:: SOURCE RECORDS
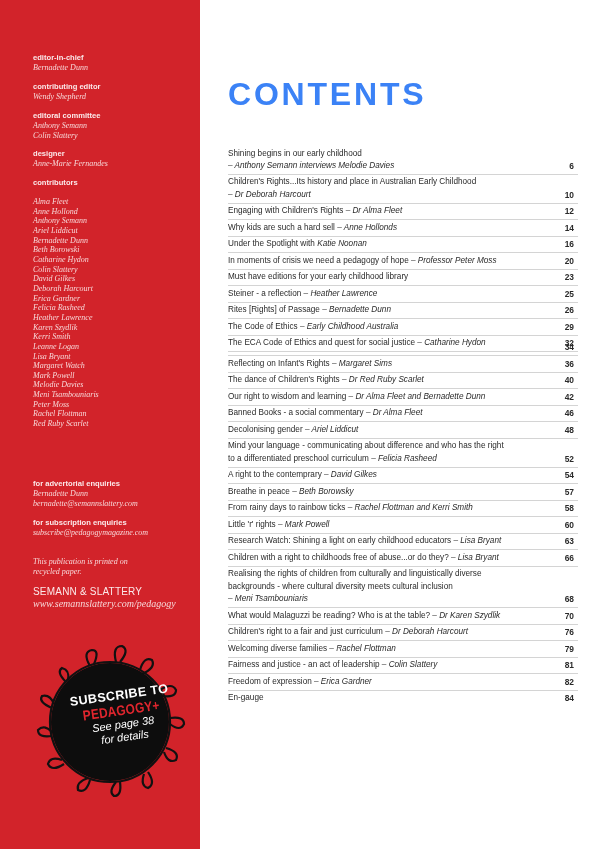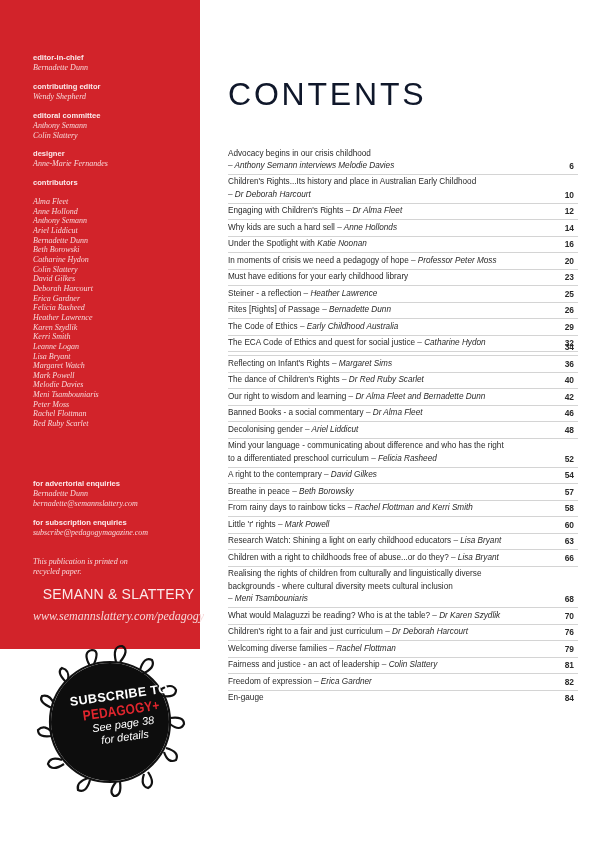--- a/index.html
+++ b/index.html
@@ -2,46 +2,46 @@
 <html><head>
 <meta charset="utf-8">
 <style>
   html, body { margin: 0; padding: 0; }
   body {
     width: 600px; height: 849px; position: relative; overflow: hidden;
     background: #ffffff;
     font-family: "Liberation Sans", sans-serif;
   }
   .sidebar {
-    position: absolute; left: 0; top: 0; width: 200px; height: 649px;
+    position: absolute; left: 0; top: 0; width: 200px; height: 849px;
     background: #d2232a;
     color: #f7dadb;
     font-family: "Liberation Serif", serif;
   }
   .sb-block { position: absolute; left: 33px; }
   .sb-head { font-family: "Liberation Sans", sans-serif; font-weight: bold; font-size: 7.6px; color: #fbe9ea; line-height: 10px; }
   .sb-line { font-size: 8px; line-height: 9.7px; color: #f7d7d8; font-style: italic; }
   .sb-contrib .sb-line { line-height: 9.65px; }
-  .brand { font-family: "Liberation Sans", sans-serif; font-size: 14px; letter-spacing: 0.2px; color: #fbe9ea; text-align: center; }
-  .brand-url { font-size: 12px; color: #f7d7d8; margin-top: 10px; }
+  .brand { font-family: "Liberation Sans", sans-serif; font-size: 10px; letter-spacing: 0.2px; color: #fbe9ea; }
+  .brand-url { font-size: 10px; color: #f7d7d8; margin-top: 2px; }
 
   .badge { position: absolute; left: 30px; top: 640px; width: 160px; height: 160px; }
   .badge-text {
     position: absolute; left: 62px; top: 688px; width: 120px; text-align: center;
     transform: rotate(-8deg); transform-origin: center;
     color: #fff;
   }
   .badge-t1 { font-family: "Liberation Sans", sans-serif; font-weight: bold; font-size: 12.5px; letter-spacing: 0.4px; }
   .badge-t2 { font-family: "Liberation Sans", sans-serif; font-weight: bold; font-size: 14px; color: #e0262e; letter-spacing: 0.2px; transform: scaleX(0.85); }
   .badge-t3 { font-family: "Liberation Sans", sans-serif; font-style: italic; font-size: 11px; line-height: 13px; }
 
   .title {
     position: absolute; left: 228px; top: 76px;
-    font-family: "Liberation Sans", sans-serif; font-weight: normal;
-    font-size: 32px; letter-spacing: 2.8px; color: #0f172a;
+    font-family: "Liberation Sans", sans-serif; font-weight: bold;
+    font-size: 32px; letter-spacing: 2.8px; color: #3b82f6;
   }
   .toc { position: absolute; left: 228px; top: 146px; width: 350px; }
   .toc-row {
     position: relative; border-bottom: 0.6px solid #d4d4d4;
     font-size: 8.2px; line-height: 12.4px; color: #2a2a2a;
     padding: 1.5px 0 1.6px 0;
   }
   .toc-row:last-child { border-bottom: none; }
   .toc-title { display: block; width: 318px; }
   .toc-author { font-style: italic; text-align: right; }
@@ -139,21 +139,21 @@
 <div class="badge-text">
   <div class="badge-t1">SUBSCRIBE TO</div>
   <div class="badge-t2">PEDAGOGY+</div>
   <div class="badge-t3">See page 38</div>
   <div class="badge-t3">for details</div>
 </div>
 
 <div class="title">CONTENTS</div>
 <div class="toc" id="toc">
     <div class="toc-row">
-      <span class="toc-title"><span>Advocacy begins in our crisis childhood</span><br><span class="toc-author">– Anthony Semann interviews Melodie Davies</span></span>
+      <span class="toc-title"><span>Shining begins in our early childhood</span><br><span class="toc-author">– Anthony Semann interviews Melodie Davies</span></span>
       <span class="toc-page">6</span>
     </div>
     <div class="toc-row">
       <span class="toc-title"><span>Children's Rights...Its history and place in Australian Early Childhood</span><br><span class="toc-author">– Dr Deborah Harcourt</span></span>
       <span class="toc-page">10</span>
     </div>
     <div class="toc-row">
       <span class="toc-title"><span>Engaging with Children's Rights </span><span class="toc-author">– Dr Alma Fleet</span></span>
       <span class="toc-page">12</span>
     </div>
::::
--- TASK BRIEF ---
Could you return exactly the lines above from the line with "bold; font-size: 7.6px;" to the line with "sans-serif; font-size: 14px;", both included, and nothing else?

--- RESULT OF THIS TASK ---
   .sb-head { font-family: "Liberation Sans", sans-serif; font-weight: bold; font-size: 7.6px; color: #fbe9ea; line-height: 10px; }
   .sb-line { font-size: 8px; line-height: 9.7px; color: #f7d7d8; font-style: italic; }
   .sb-contrib .sb-line { line-height: 9.65px; }
-  .brand { font-family: "Liberation Sans", sans-serif; font-size: 14px; letter-spacing: 0.2px; color: #fbe9ea; text-align: center; }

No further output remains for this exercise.